Francis Vyvyan Jago Arundell (1780–1846) was an English antiquary, Anglican clergyman and oriental traveller.

==Biography==
Arundell was born at Launceston, Cornwall, in July 1780, being the only son of Thomas Jago, a solicitor in that town, who had married Catherine, a daughter of Mr. Bolt, a surgeon at Launceston. Francis was educated at Liskeard Grammar School and at Exeter College, Oxford, where he took the degree of M.A. in 1809, and after having been ordained in the Church of England he took a curacy at Antony in his native county.

From youth to old age Arundell was imbued with a love of antiquarian study, and after his institution in 1805 to the rectory of Landulph on the banks of the Tamar, he threw himself with avidity into the history of Cornwall. When Nicholas Condy, an artist at Plymouth, published a series of views of Cotehele, the ancient seat of Lord Mount Edgcumbe, Arundell supplied the description of the house which accompanied them. He was elected a Fellow of the Society of Antiquaries of London in 1811, but removed from the fellowship in 1845, for being 28 years behind in his subscription.
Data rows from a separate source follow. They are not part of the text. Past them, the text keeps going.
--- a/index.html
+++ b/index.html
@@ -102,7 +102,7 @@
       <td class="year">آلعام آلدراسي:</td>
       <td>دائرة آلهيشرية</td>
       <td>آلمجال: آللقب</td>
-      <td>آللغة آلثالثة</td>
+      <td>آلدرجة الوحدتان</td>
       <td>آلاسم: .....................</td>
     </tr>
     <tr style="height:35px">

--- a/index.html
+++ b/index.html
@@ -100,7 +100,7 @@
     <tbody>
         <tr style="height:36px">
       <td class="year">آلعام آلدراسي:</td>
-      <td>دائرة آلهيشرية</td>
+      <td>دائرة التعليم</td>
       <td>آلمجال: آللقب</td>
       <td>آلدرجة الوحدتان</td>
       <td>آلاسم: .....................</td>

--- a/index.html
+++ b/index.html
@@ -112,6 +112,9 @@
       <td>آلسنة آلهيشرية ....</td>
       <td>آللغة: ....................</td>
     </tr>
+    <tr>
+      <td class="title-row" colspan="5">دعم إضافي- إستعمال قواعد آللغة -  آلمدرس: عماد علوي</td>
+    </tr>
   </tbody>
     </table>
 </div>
In the church of Landulph is a brass to the memory of Theodoro Palaeologus, descended from the last of the Byzantine emperors, who died on 21 January 1637, and an account of this inscription, and of the person whom it commemorated, was printed by Jago in the volume of the Archæologia for 1817, and reprinted in Davies Gilbert's Cornwall (iii, 365). This paper was afterwards amplified into Some Notice of the Church of Landulph, which was published in 1840, and a reprint of which, with additions by Joseph Polsue of Bodmin, was announced some years ago (i.e. before 1885).

===Oriental journeys===
One of Arundell's ancestors married a co-heiress of John Arundell of Trevarnoe, and Jago assumed that name in addition to his own on 25 February 1815. Next year (17 October) he married Anna Maria, second daughter of Isaac Morier, consul-general at Constantinople, and sister of James Morier, the author of Hajji Baba.
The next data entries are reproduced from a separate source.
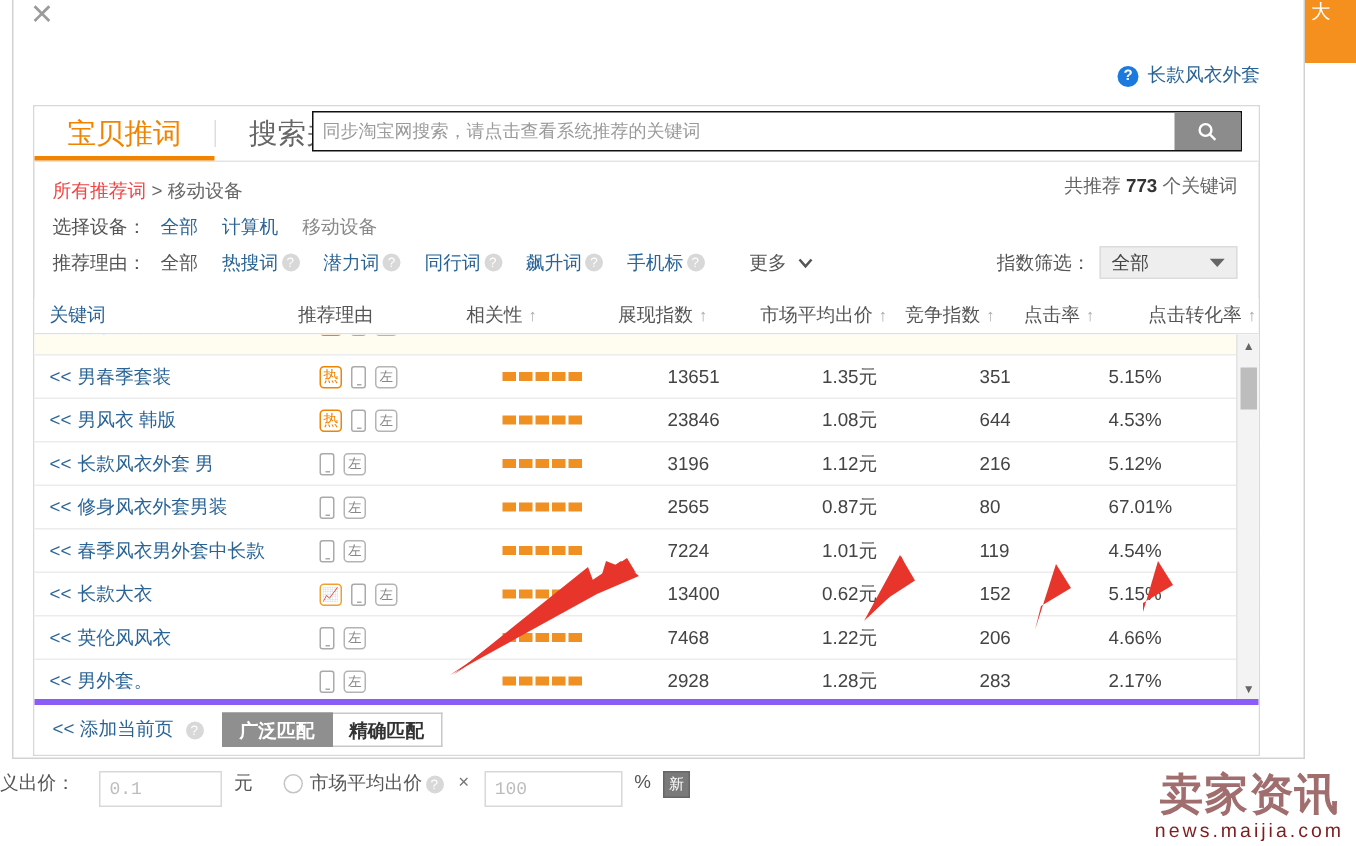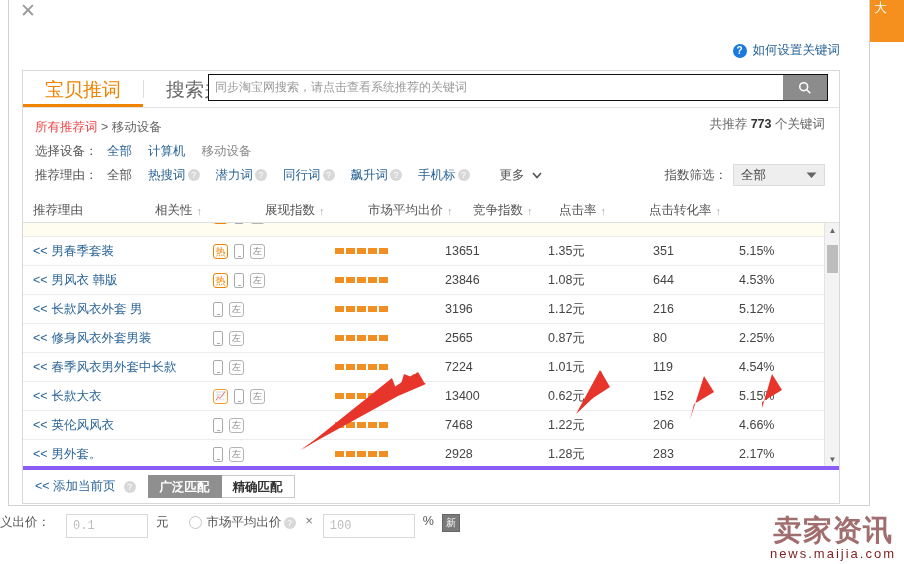--- a/index.html
+++ b/index.html
@@ -523,7 +523,7 @@
 
   <div class="help-row">
     <div class="help-icon">?</div>
-    <div class="help-link">如何设置关键词</div>
+    <div class="help-link">长款风衣外套</div>
   </div>
 
   <div class="panel">

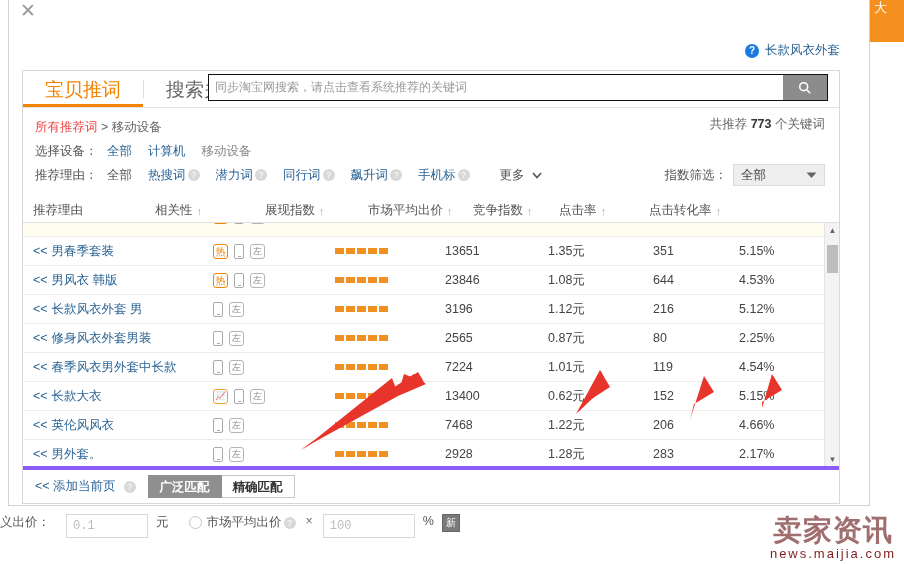--- a/index.html
+++ b/index.html
@@ -599,6 +599,9 @@
 
     <div class="table-wrap">
       <div class="thead">
+        <div class="th c-kw">
+            <span>关键词</span>
+          </div>
         <div class="th c-reason">
             <span>推荐理由</span>
           </div>

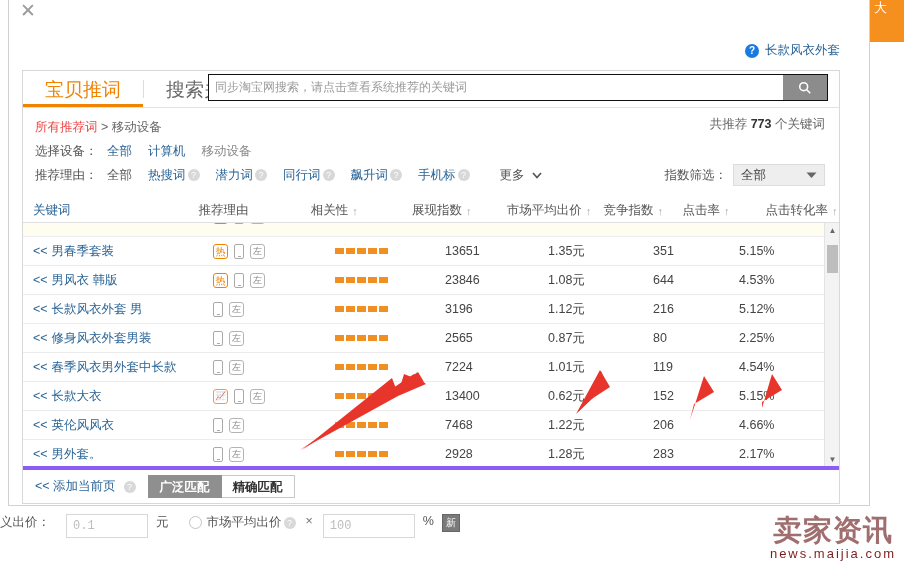--- a/index.html
+++ b/index.html
@@ -724,7 +724,7 @@
             <div class="c c-show">2565</div>
             <div class="c c-price">0.87元</div>
             <div class="c c-comp">80</div>
-            <div class="c c-ctr">2.25%</div>
+            <div class="c c-ctr">67.01%</div>
             <div class="c c-cvr">0.00%</div>
           </div>
           <div class="trow">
After this marriage, Arundell turned his thoughts towards the East and became in 1822 the chaplain to the British factory at Smyrna, where he remained for fourteen years. With characteristic energy he began, very soon after settling at Smyrna, to arrange a tour of exploration in Asia Minor. The months from March to September 1826 were spent in a pilgrimage to the seven churches of Asia and an excursion into Pisidia, a narrative of which was issued in 1828. This book was very favourably received.

Encouraged by his published success, Arundell ventured in 1833 upon another tour of 1,000 miles through districts the greater part of which had hitherto not been described by any European traveller, when he made an especial study of the ruins of Antioch in Pisidia. Two volumes describing these discoveries were published in 1834. Although he made a third tour in 1835 and 1836 through Palestine, no account of his travels was published.

Whilst residing at Smyrna, Arundell made large collections of antiquities, coins, and manuscripts; on his return to England, the coins were sold to the British Museum. He gave great assistance to the brothers Lysons in their history of Cornwall, and at one time contemplated the publication of a history of that county on his own account. It has even been said that some plates were engraved for it. The materials which he collected for histories of Smyrna and of his native town of Launceston were never used, and are probably lost. He died at Landulph on 5 December 1846 and was buried in its church, not far from the tomb of Theodore Paleologus. His widow died in Osnaburgh Street, London, on 2 June 1869, aged 80.